Jakarta, Indo Merdeka – Kasus gagal ginjal akut pada anak yang mencuat sejak bulan Oktober 2022, mendapat perhatian khusus dari Badan Pengawas Obat dan Makanan (BPOM).

Menurut BPOM, merebaknya kasus gagal ginjal akut yang menyebabkan kematian pada anak salah satunya karena lemahnya kontrol dari perusahaan farmasi. Perushaan farmasi memiliki kewajiban untuk menjalankan kontrol secara rutin terhadap produk yang diperjual belikan.

Atas dasar itulah, BPOM mencabut izin produksi lima perusahaan Farmasi setelah melalui serangkaian observasi dan mendapatkan informasi dari berbagai pihak.

“Ya, ini kami lakukan setelah mendapat informasi dari berbagai pihak terutama dari Kementerian Kesehatan (Kemenkes) terkait banyak hal, salah satunya terkait obat yang dikonsumsi pasien,” kata Direktur Pengawasan Produksi BPOM, Togi Junice Hutaddjulu dalam diskusi daring FMB9 di Jakarta, Kamis (24/11/22).

Dalam diskusi bertema “Perkembangan Hasil Penelitian Obat Mengandung EG dan DEG pada Kasus Gagal Ginjal Akut”, Togi mengatakan pihaknya tak hanya mencabut izin perusahaan, BPOM sendiri telah menyerat perusahan-perusahan tersebut ke ranah hukum dan sejauh ini telah ada dua perusahaan yang ditahan.

“Ada dua perusahaan yang sudah ditahan. Sekali lagi proses ini kita ambil setelah melalui tahapan termasuk uji laboratorium di lab kami mengenai sumber obat yang menyebabkan gagal ginjal akut pada anak” terang Togi.

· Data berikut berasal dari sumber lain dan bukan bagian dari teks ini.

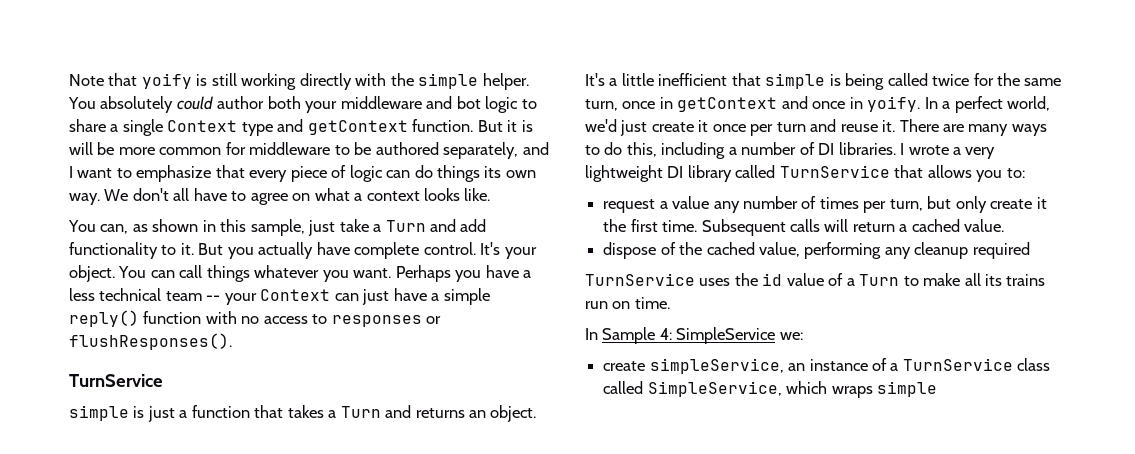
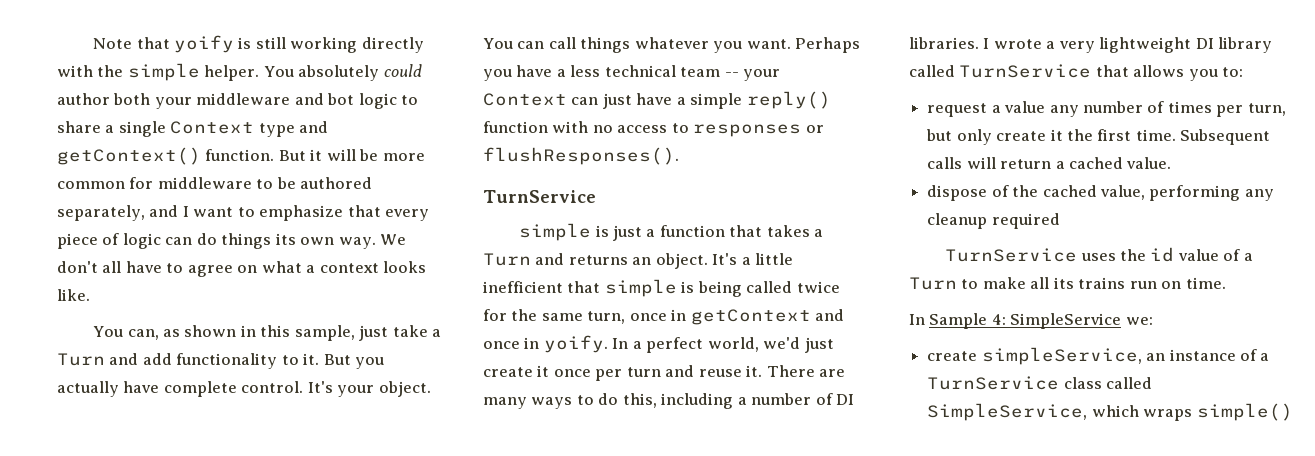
[307,120,408,135] getContext -> [57,147,201,165] getContext()
[521,120,533,132] is -> (323, 155) none
[876,381,937,397] simple -> [1196,403,1293,421] simple()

Togi mengatakan, secara hukum perusahan perusahan obat ini sebenarnya memiliki kewajiban untuk memproduksi obat-obat yang berkualitas bagi pasien, tapi dalam kenyataannya itu tidak diperhatikan secara sungguh-sungguh.

“Ini tercantum sangat jelas dalam beberapa Undang-Undang, baik di dalam Undang-Undang Perlindungan Konsumen, di Undang-Undang Kesehatan RI dan bahkan di Undang-Undang Cipta Kerja, jelas kewajiban industri Farmasi adalah memastikan obat yang diproduksi dan yang kemudian diedarkan terjaga,” kata Togi.

Terkait penelitian terhadap sirop-sirop anak yang diduga bermasalah, Togi mengatakan pihaknya terus bergerak cepat untuk memastikan kesedian obat yang berkualitas dengan beberapa langkah strategis, termasuk melakukan verifikasi terhadap produk-produk yang bermasalah.

“Sejauh ini kami tetap melakukan penelitian terhadap apapun yang terjadi terutama atas laporan dari masyarakat. Kami akan terus melakukan pengujian tersebut. Harapan masyarakat sekarang kan tersedia obat yang dibutuhkan. Itu yang sekarang kami lakukan benar-benar dengan melakukan verifikasi terhadap produk-produk yang bermasalah,” paparnya.

Update Penelitian Obat Sirup
Togi menyampaikan, per 17 November 2022, BPOM telah meneliti sebanyak 126 obat sirup obat hasil verifikasi pengujian mandiri perusahaan farmasi yang aman sepanjang digunakan sesuai aturan.

“Kami melakukan penelitian, sampling. Ada 126 produk dengan jenis obat. Produknya 100an yang masih dalam proses penelitian,” bebernya.

Sedangkan terkait obat yang tidak memenuhi standar tapi lolos dalam proses produksi, Togi mengatakan, “Saat tertentu pada waktu itu, untuk bahan baku utamanya, karena pandemi persediaannya menurun. Kesempatan inilah yang digunakan oleh suplayer-suplayer karena kewenangan BPOM tidak sampai ke sana,” tutur Togi.

 

BPOM telah merilis 126 sirup obat hasil verifikasi pengujian mandiri perusahaan farmasi yang aman sepanjang digunakan sesuai aturan. Selain itu juga BPOM merilis 168 sirup obat berdasarkan data registrasi BPOM yang tidak menggu akan 4 zat pelarut glikol, polietilen glikol, sorbitol, dan gliserin/gliserol.